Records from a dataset
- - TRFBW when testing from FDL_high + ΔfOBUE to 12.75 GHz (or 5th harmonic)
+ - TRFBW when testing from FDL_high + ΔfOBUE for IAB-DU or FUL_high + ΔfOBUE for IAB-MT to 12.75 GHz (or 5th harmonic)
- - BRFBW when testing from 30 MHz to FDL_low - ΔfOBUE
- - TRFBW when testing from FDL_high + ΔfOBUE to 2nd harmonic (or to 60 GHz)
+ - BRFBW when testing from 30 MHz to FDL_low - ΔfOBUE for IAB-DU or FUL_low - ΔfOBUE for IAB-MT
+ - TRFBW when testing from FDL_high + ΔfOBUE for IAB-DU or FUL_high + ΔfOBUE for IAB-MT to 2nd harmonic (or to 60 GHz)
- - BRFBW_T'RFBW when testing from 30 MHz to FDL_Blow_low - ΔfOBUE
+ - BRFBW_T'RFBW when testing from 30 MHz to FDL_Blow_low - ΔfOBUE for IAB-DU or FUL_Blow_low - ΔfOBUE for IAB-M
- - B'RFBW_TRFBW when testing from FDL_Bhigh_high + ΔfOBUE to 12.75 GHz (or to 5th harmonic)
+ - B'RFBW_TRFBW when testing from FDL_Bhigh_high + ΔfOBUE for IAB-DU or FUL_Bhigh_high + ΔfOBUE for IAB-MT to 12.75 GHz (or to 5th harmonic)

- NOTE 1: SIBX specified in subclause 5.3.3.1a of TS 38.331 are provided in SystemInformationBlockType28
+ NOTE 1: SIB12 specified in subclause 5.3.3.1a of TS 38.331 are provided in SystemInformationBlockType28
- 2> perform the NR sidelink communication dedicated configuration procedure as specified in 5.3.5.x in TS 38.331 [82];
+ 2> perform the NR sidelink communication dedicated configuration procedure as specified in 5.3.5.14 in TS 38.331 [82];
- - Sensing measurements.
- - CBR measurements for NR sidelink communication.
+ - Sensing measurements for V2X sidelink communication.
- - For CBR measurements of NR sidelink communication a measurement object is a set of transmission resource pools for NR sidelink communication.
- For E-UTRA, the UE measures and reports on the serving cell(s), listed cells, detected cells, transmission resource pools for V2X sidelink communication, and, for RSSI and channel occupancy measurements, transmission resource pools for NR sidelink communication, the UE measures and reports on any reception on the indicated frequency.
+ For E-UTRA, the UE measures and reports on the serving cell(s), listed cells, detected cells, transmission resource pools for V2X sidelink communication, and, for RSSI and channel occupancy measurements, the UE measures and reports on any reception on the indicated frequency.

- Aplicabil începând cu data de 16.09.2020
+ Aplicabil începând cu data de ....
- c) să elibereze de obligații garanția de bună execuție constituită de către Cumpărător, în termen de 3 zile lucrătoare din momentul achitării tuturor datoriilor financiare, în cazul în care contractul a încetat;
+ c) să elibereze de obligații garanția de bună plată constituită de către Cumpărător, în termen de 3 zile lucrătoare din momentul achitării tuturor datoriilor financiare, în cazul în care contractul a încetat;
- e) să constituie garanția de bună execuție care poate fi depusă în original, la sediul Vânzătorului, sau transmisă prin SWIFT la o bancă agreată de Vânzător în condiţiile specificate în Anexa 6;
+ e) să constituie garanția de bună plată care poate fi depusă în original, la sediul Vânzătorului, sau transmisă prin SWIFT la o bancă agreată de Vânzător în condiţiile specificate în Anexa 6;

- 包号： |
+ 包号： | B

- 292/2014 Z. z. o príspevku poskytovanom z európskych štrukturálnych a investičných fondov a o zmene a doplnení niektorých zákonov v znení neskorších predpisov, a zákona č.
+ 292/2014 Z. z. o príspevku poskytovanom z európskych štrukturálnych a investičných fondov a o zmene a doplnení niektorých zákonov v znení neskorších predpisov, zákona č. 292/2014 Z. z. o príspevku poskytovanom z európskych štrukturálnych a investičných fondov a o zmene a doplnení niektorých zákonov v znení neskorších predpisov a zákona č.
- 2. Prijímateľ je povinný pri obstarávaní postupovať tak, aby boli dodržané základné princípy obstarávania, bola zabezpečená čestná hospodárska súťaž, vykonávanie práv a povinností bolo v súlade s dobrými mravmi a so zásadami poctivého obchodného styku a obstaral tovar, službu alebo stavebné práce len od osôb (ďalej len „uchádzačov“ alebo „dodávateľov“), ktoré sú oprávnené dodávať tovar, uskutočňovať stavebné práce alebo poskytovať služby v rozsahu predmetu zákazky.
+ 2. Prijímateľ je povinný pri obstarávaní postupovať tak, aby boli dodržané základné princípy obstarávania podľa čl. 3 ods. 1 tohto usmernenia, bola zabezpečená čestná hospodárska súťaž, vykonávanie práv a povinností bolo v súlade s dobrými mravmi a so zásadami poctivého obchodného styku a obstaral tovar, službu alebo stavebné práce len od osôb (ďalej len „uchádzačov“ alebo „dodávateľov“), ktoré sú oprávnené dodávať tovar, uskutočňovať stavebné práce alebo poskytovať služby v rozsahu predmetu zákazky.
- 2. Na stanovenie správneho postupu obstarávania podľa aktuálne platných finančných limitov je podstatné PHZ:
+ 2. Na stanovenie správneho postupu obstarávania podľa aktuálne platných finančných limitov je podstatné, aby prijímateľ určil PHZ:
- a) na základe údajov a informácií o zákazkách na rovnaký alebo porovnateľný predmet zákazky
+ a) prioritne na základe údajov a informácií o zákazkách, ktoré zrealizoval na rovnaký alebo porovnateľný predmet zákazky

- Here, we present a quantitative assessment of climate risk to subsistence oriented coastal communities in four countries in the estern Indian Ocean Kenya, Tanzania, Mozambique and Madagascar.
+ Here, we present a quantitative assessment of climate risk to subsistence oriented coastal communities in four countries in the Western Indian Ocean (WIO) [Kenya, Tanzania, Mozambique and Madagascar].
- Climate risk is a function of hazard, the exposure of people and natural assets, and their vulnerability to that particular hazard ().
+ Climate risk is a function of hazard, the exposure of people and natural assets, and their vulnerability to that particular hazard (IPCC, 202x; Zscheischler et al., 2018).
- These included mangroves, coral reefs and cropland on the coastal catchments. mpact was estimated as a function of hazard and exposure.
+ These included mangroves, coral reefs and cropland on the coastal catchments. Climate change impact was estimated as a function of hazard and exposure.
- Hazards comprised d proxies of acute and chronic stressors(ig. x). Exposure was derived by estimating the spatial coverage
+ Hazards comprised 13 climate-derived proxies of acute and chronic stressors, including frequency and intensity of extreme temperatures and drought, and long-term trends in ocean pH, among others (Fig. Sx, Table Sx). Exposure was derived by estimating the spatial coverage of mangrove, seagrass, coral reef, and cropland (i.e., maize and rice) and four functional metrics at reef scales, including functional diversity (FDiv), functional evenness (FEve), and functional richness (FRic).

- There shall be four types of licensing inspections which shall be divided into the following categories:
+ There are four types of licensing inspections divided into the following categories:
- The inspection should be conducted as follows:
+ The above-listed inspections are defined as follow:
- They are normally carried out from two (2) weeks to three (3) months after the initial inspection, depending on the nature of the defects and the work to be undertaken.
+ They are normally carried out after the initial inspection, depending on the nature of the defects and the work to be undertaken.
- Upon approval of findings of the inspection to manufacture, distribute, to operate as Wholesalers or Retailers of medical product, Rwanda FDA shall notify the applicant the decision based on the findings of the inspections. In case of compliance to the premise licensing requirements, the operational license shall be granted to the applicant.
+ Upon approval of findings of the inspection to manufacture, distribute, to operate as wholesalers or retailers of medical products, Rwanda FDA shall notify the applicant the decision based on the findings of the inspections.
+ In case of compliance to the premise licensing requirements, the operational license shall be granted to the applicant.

Required action:
Scan the data above for the string "dedicated" and copy each line where it appears.

Exercise response:
- 2> perform the NR sidelink communication dedicated configuration procedure as specified in 5.3.5.x in TS 38.331 [82];
+ 2> perform the NR sidelink communication dedicated configuration procedure as specified in 5.3.5.14 in TS 38.331 [82];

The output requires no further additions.